Demons from his PTSD; demons from thirty years of guilt about his sister; and demons from his father too. I know he felt terrible about being out campaigning and not spending more time with his father in his final months.
So, because of all that, Josh holds back with people. He won't get close so he won't have to feel the pain of loss again. It keeps him at an arm's length from even his closest friends. And it's what keeps him from being able to be in a real relationship with a woman.
Josh has issues with women and intimacy. Mandy was safe because she was always in charge. Josh didn't have to be open with her; didn't have to tell her how he was feeling. She did that for him.
His other relationships are those random couplings he clumsily stumbles into and out of. When a woman he finds attractive pursues him, he just lets it happen.
I think those encounters rarely have much to do with how he really feels about any one of the particular women. They are more out of basic need.
He never wears his heart on his sleeve. I am not sure he could bear to see what's in his heart, much less have other people see what's in there. Now and then I get a glimpse, but it's rarely because he wanted to show me, and it's never enough.
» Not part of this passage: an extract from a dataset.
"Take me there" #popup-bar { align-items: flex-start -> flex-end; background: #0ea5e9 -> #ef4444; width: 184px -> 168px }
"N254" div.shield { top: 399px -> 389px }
Josh and I have a complex relationship. It irritates him when I have dates, and I'm pretty sure my seeing Cliff affected him beyond the violation of political loyalties. In turn, I tell him to ask Joey Lucas out; I tell him repeatedly to ask Joey Lucas out. Several times.
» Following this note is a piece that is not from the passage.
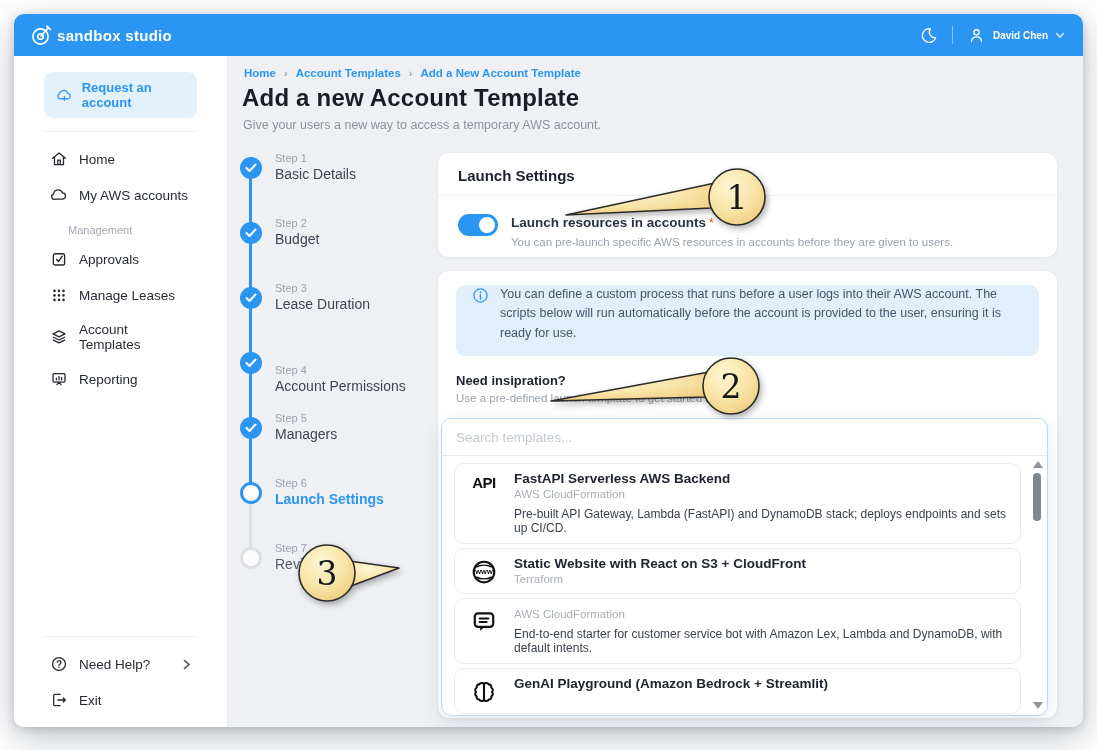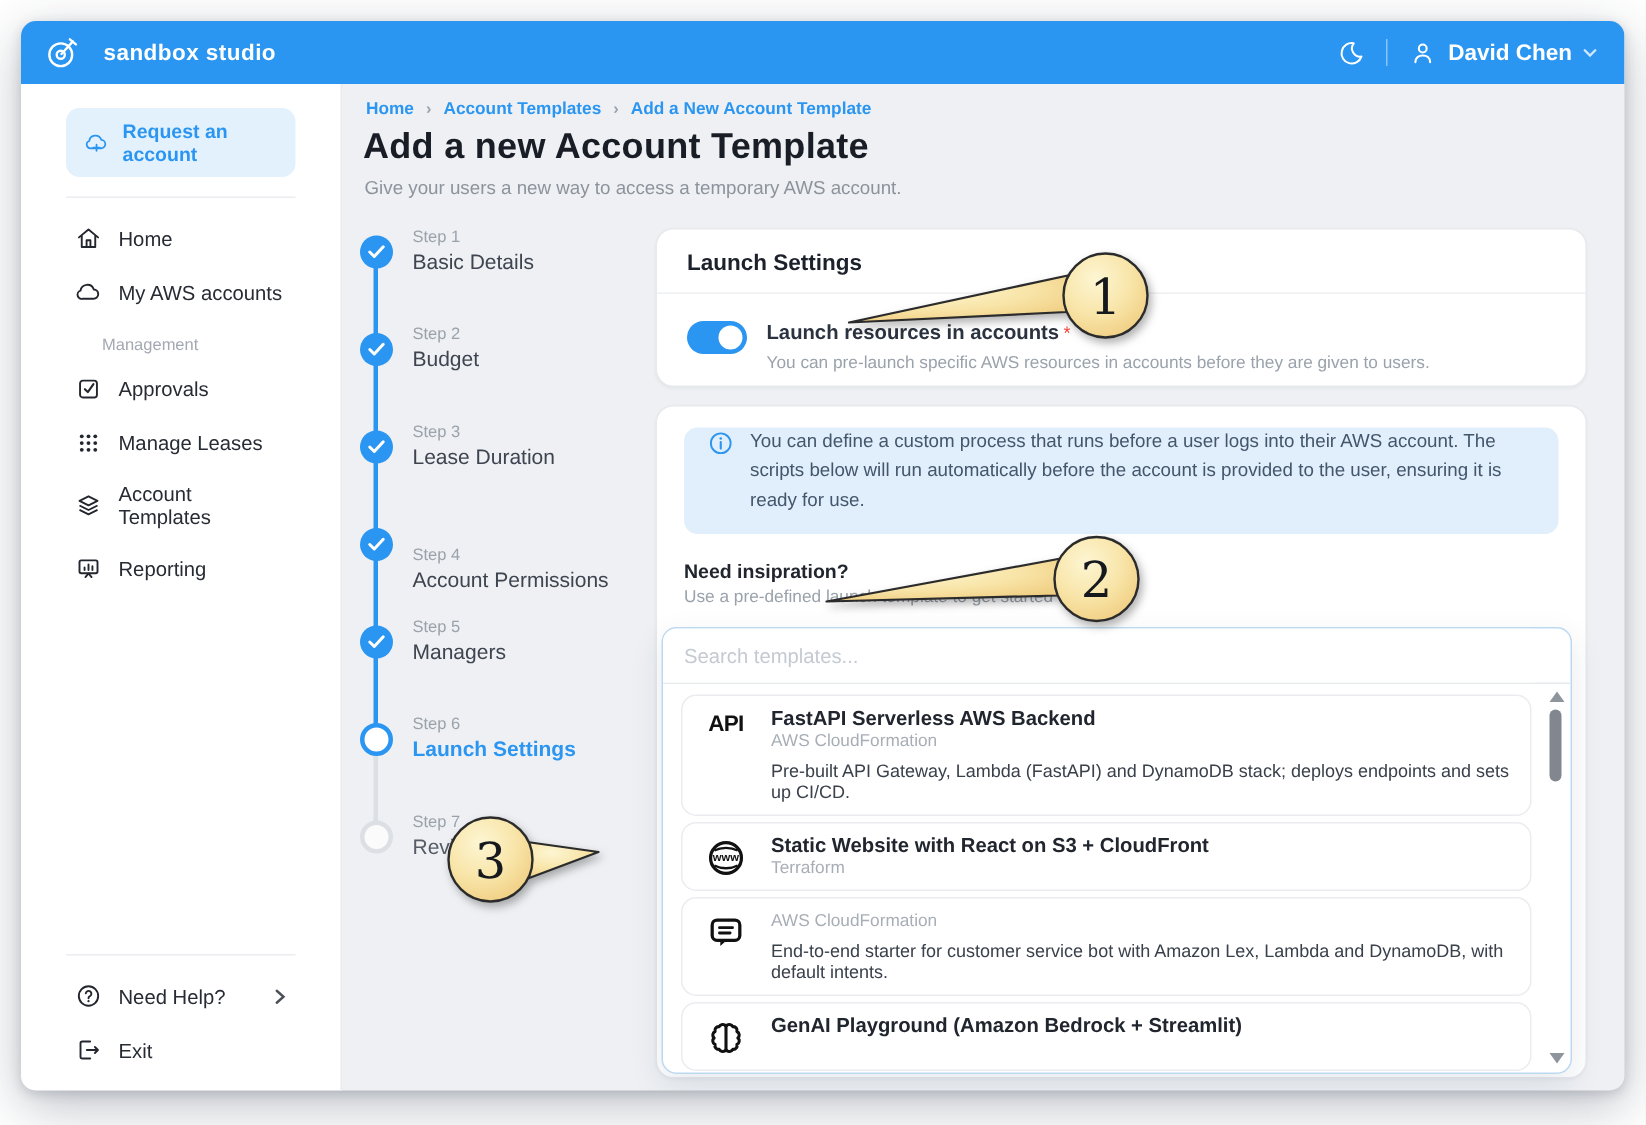"sandbox studio" .brand { gap: 16px -> 4px }
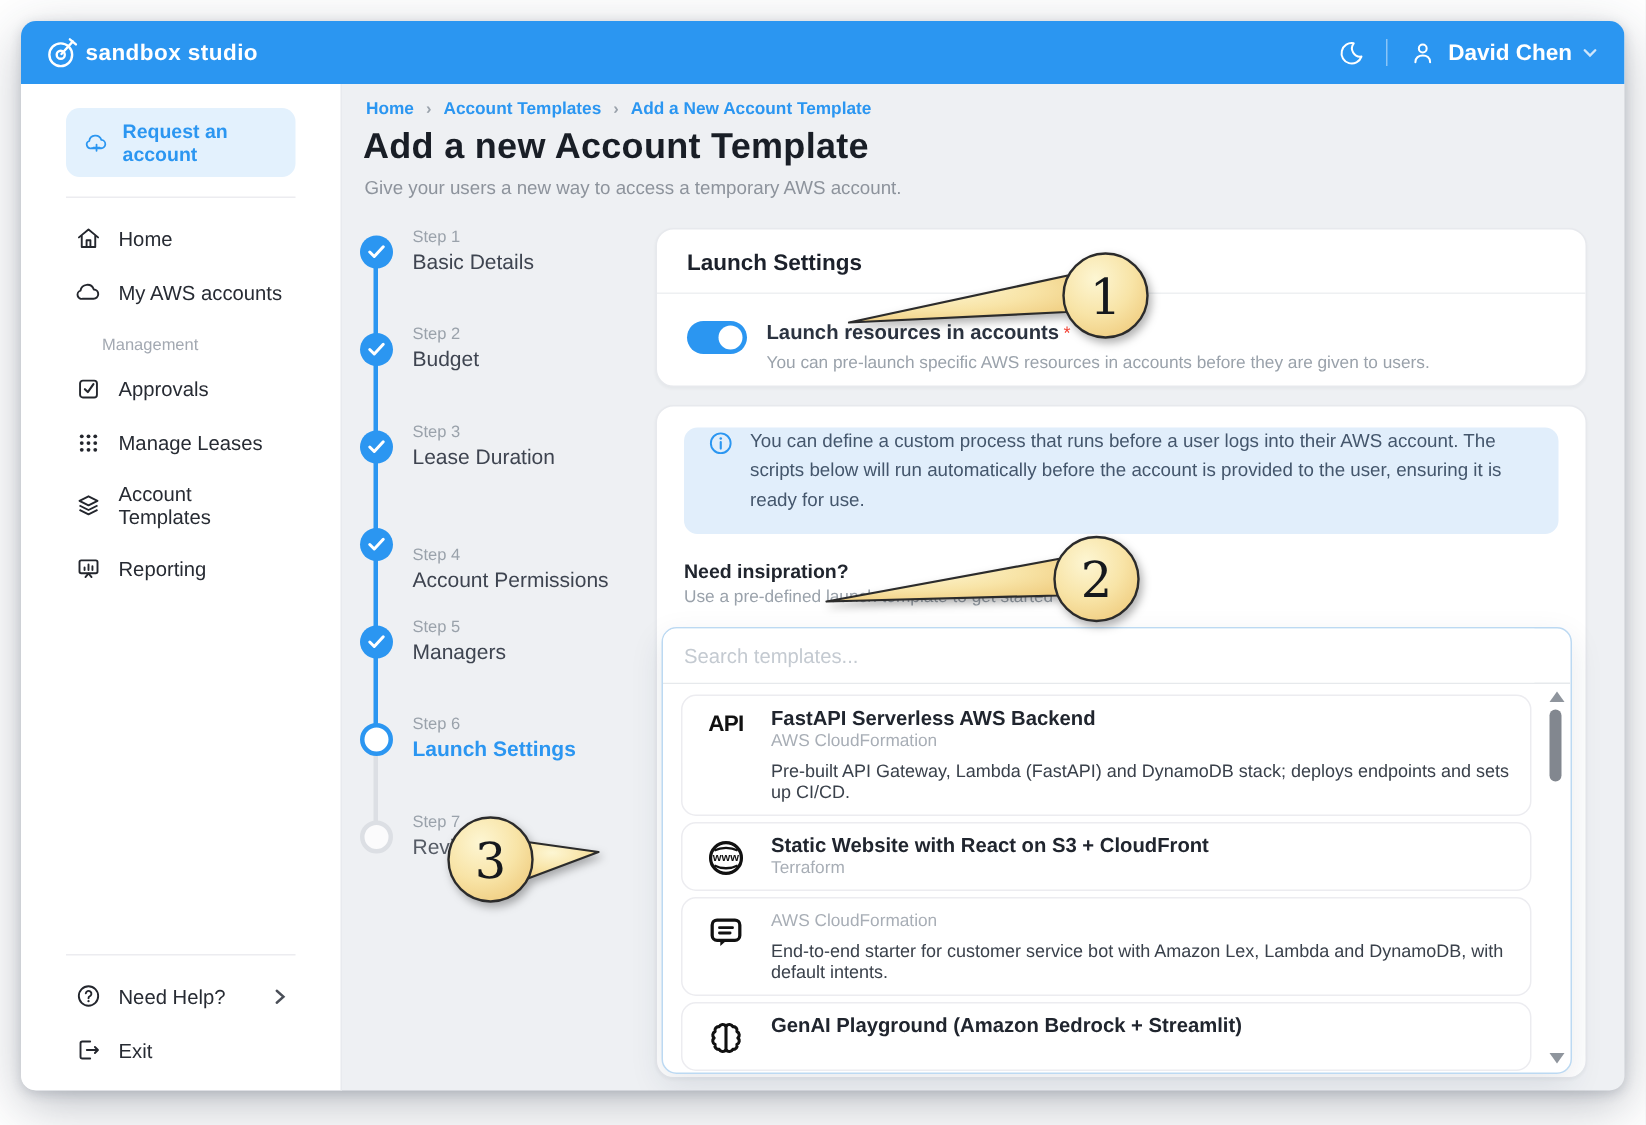"David Chen" .user-name { font-size: 15px -> 10px }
There's been all this flirty banter over the past year: flowers, putting me on a stamp, not stopping for red lights, 8th grade textbooks, tough love...
But what does it all mean? Where is it going?
I know I have intense feelings for him. And I think he could have feelings for me too. Maybe it's just something that will be on the back burner until some unknown date in the future.
After we are out of the White House? Maybe.
When I get a higher-level job and am no longer his assistant? Possibly.
When Josh realizes that he can be close to a woman, have a physical relationship with her, and the world won't come crashing down? More likely.
I think that the first time Josh finally lets down his walls and allows himself to really feel, it will be all the more powerful, and he will fall all the harder. He is so passionate and intense about politics; I think that same passion and intensity, when directed towards a relationship, could really be something amazing.
In the meantime, he will bounce from unfulfilling relationship to unfulfilling relationship wondering why he never totally feels safe, why he never quite feels comfortable, why he never exactly feels fulfilled.
And I will wait, and watch, and psychoanalyze - both hoping to be the woman who'll be on the receiving end when the floodgates of passion are unleashed from Joshua Lyman's heart, and scared to death of drowning in that flood.
But the real truth is the idea of _not_ being that woman - and even worse, the thought of someone else getting to be her - fills me with a fear I cannot imagine.